## PROBLEM TO WORK ON
Pictures aside, repeat every entry exactly.

## Before-and-after page screenshots
■ ■ ■ ■ ■ ■ ■

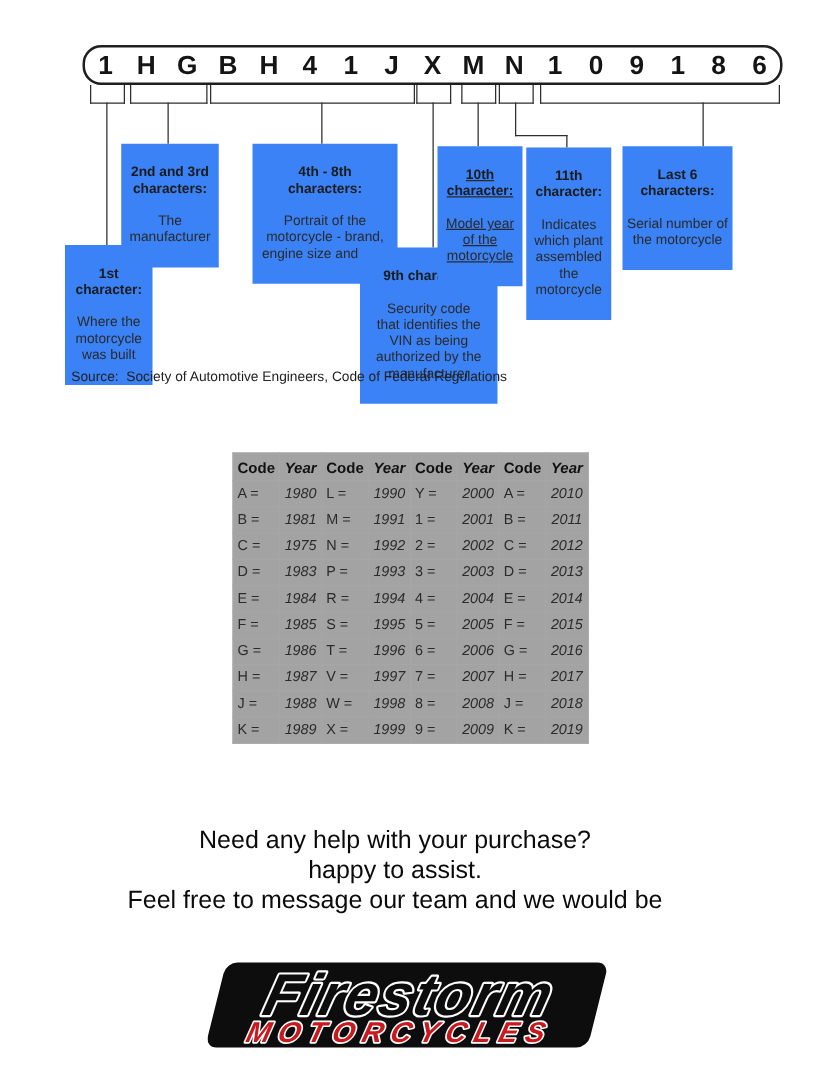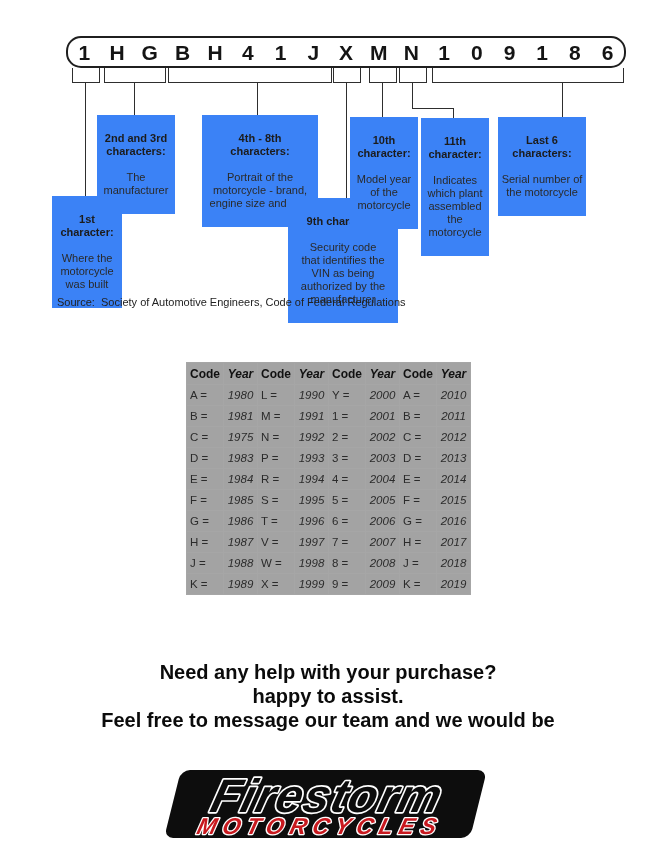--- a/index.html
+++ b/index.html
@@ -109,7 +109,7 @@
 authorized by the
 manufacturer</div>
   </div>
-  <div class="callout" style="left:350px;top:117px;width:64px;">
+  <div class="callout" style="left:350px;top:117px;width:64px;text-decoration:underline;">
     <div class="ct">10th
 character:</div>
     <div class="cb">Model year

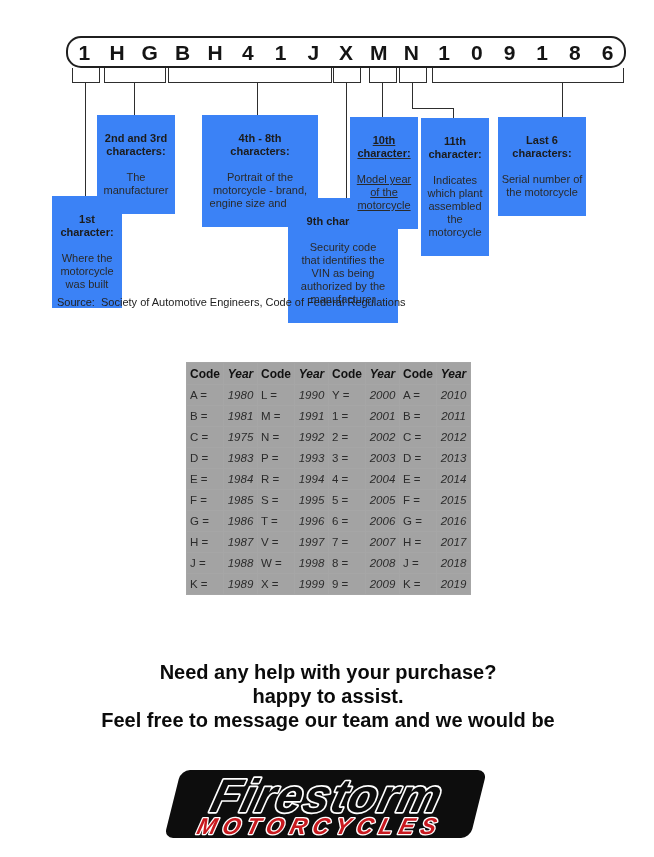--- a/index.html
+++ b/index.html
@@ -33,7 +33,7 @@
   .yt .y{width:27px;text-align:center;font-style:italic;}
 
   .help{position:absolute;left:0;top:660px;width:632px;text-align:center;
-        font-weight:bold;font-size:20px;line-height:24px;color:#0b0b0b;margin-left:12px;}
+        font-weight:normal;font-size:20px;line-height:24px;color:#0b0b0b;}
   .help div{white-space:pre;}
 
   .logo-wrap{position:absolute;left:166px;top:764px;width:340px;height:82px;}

■ ■ ■ ■ ■ ■ ■

## RESPONSE TO THIS TASK
--- a/index.html
+++ b/index.html
@@ -109,7 +109,7 @@
 authorized by the
 manufacturer</div>
   </div>
-  <div class="callout" style="left:350px;top:117px;width:64px;">
+  <div class="callout" style="left:350px;top:117px;width:64px;text-decoration:underline;">
     <div class="ct">10th
 character:</div>
     <div class="cb">Model year

--- a/index.html
+++ b/index.html
@@ -33,7 +33,7 @@
   .yt .y{width:27px;text-align:center;font-style:italic;}
 
   .help{position:absolute;left:0;top:660px;width:632px;text-align:center;
-        font-weight:bold;font-size:20px;line-height:24px;color:#0b0b0b;margin-left:12px;}
+        font-weight:normal;font-size:20px;line-height:24px;color:#0b0b0b;}
   .help div{white-space:pre;}
 
   .logo-wrap{position:absolute;left:166px;top:764px;width:340px;height:82px;}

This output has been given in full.